RECORTES DA NOSSA HISTÓRIA: A IMPRESSIONANTE VIDA DA MULATA MARIA BARBOSA.
De acordo com testemunhas que a denunciaram, Maria Barbosa saiu de Évora, bastião dos jesuítas e da inquisição, degredada para Angola pelo crime de feitiçaria.
O processo inquisitorial movido contra Maria Barbosa, número 3382, que possui 389 fólios, mulher parda – por vezes descrita como mulata por seus delatores, vendedora de pão, natural de Évora, casada com o ourives João da Cruz, está disponível digitalmente ao público no site do Arquivo Nacional da Torre do Tombo (ANTT): https://digitarq.arquivos.pt/viewer?id=2303336. Era filha de Belchior Francisco, almocreve, e Antônia Barbosa, ambos pardos alforriados. Seus pais tiveram três filhos, sendo que dois haviam morrido, ficando apenas Maria Barbosa.
Em Angola teria convido com contrabandistas europeus, traficantes de escravos, tendo sido novamente acusada de feitiçaria e alcovitagem tendo sido açoitada, pois a prática da adivinhação feita por Maria Barbosa através do alguidar com água era vista como pacto demoníaco. Novamente foi degredada e agora para Pernambuco.

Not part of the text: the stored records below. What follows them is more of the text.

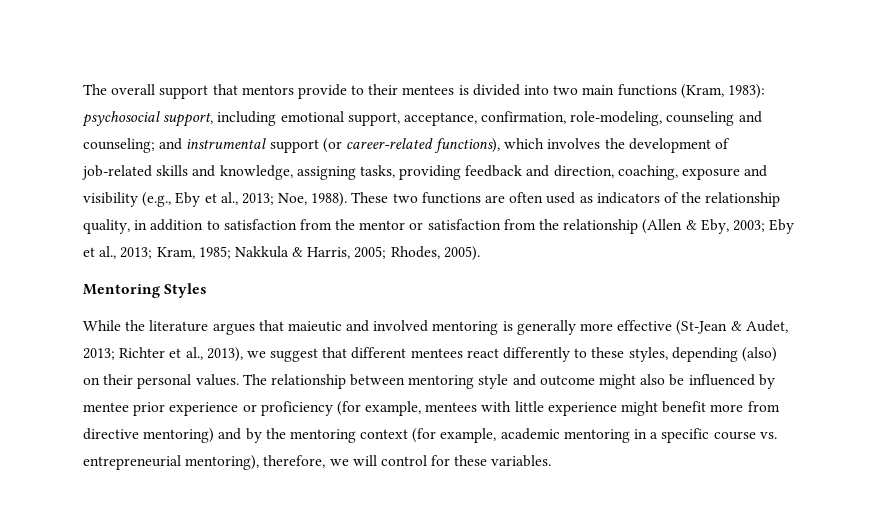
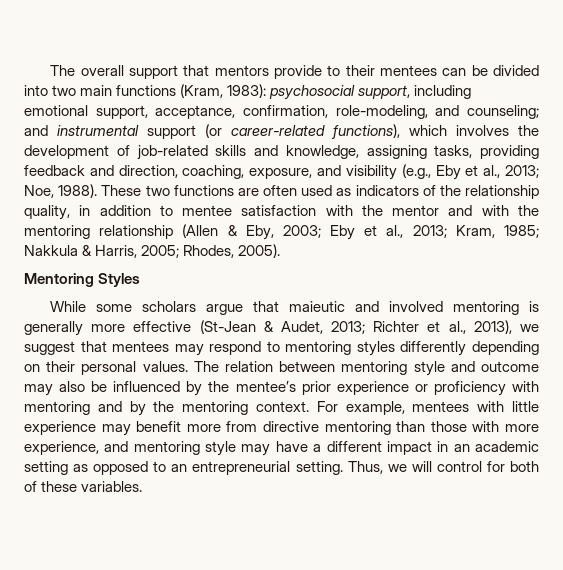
- The overall support that mentors provide to their mentees is divided into two main functions (Kram, 1983): psychosocial support, including emotional support, acceptance, confirmation, role-modeling, counseling and counseling; and instrumental support (or career-related functions), which involves the development of job-related skills and knowledge, assigning tasks, providing feedback and direction, coaching, exposure and visibility (e.g., Eby et al., 2013; Noe, 1988).
+ The overall support that mentors provide to their mentees can be divided into two main functions (Kram, 1983): psychosocial support, including emotional support, acceptance, confirmation, role-modeling, and counseling; and instrumental support (or career-related functions), which involves the development of job-related skills and knowledge, assigning tasks, providing feedback and direction, coaching, exposure, and visibility (e.g., Eby et al., 2013; Noe, 1988).
- These two functions are often used as indicators of the relationship quality, in addition to satisfaction from the mentor or satisfaction from the relationship (Allen & Eby, 2003; Eby et al., 2013; Kram, 1985; Nakkula & Harris, 2005; Rhodes, 2005).
+ These two functions are often used as indicators of the relationship quality, in addition to mentee satisfaction with the mentor and with the mentoring relationship (Allen & Eby, 2003; Eby et al., 2013; Kram, 1985; Nakkula & Harris, 2005; Rhodes, 2005).
- While the literature argues that maieutic and involved mentoring is generally more effective (St-Jean & Audet, 2013; Richter et al., 2013), we suggest that different mentees react differently to these styles, depending (also) on their personal values.
+ While some scholars argue that maieutic and involved mentoring is generally more effective (St-Jean & Audet, 2013; Richter et al., 2013), we suggest that mentees may respond to mentoring styles differently depending on their personal values.
- The relationship between mentoring style and outcome might also be influenced by mentee prior experience or proficiency (for example, mentees with little experience might benefit more from directive mentoring) and by the mentoring context (for example, academic mentoring in a specific course vs. entrepreneurial mentoring), therefore, we will control for these variables.
+ The relation between mentoring style and outcome may also be influenced by the mentee’s prior experience or proficiency with mentoring and by the mentoring context. For example, mentees with little experience may benefit more from directive mentoring than those with more experience, and mentoring style may have a different impact in an academic setting as opposed to an entrepreneurial setting. Thus, we will control for both of these variables.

Em Pernambuco viveu em parte remotas da capitania, como o Rio Grande e a Ilha de Fernando de Noronha, seu marido João da Cruz trabalhou como soldado e segundo o soldado da companhia do capitão Gonçalo Bezerra, Manoel Borges, 45 anos, foi público na capitania que Maria fez um feitiço para o marido em que ele dormiu por três dias, do sábado até a terça-feira(talvez seja um dos primeiros “boa noite cinderela” da Terra de Santa Cruz).
Em 1610, em Pernambuco, foi acusada de feitiçaria e prostituição, onde de acordo com os denunciantes também “levava mal caminho”, sendo degredada para Salvador. Do processo de Maria Barbosa se depreende de alguns depoimentos que ela não se curvou às regras morais ditadas pela Igreja, persistindo em seus “pecados”, mantendo as práticas mágicas em todos os lugares para os quais foi degredada.
Em Salvador, Maria Barbosa causou o maior “escanda-lo” por ter enfrentado o bispo do Brasil, D. Constantino Barradas, e manter relação com pessoas poderosas como o governador da Bahia, D. Diogo de Meneses, também desafeto do bispo, e os desembargadores da justiça.
Maria Barbosa foi excomungada por D. Constantino Barradas por três vezes, mas nas duas primeiras excomunhões conseguiu se safar com a proteção do governador e como suposta promovedora de encontros sexuais, já que mantinha contato com pessoas poderosas da colônia, entre elas os desembargadores da Relação e conseguia tirar proveito disso. O bispo fez três visitações na Bahia nos anos de 1609, 1610 e 1612, nas quais foram denunciadas as culpas de Maria Barbosa.
No dia oito de janeiro de 1611 foi promulgada a sentença contra Maria Barbosa pelo Juízo Eclesiástico da Bahia, sendo condenada em razão dela não frequentar missas aos domingos e dias santos, trair o marido, dar alcouce em sua casa e pela fama de feiticeira.
Foi presa somente em 1612 e posteriormente enviada pelo Prelado para o Tribunal do Santo Ofício em Lisboa.
No caminho de volta o barco foi assaltado por piratas e Maria Barbosa abandonada a própria sorte em Gilbraltar, tendo mendigado pela Andaluzia até conseguir retornar a Portugal.
Julgada em Lisboa em 1614, uma de suas testemunhas, Francisco Carvalho, 42 anos, viúvo, morador da Bica de São Belo, em Lisboa, ajudante do governador no Brasil, foi muito sucinto no depoimento informando que a ré era uma boa cristã.
Sua pena foi leve e foi proibida de voltar à Bahia. A vida de Maria Barbosa mostra como era a circulação de pessoas, crenças e práticas num mundo, à época, essencialmente masculino e controlado pela inquisição. A história daria um belo filme.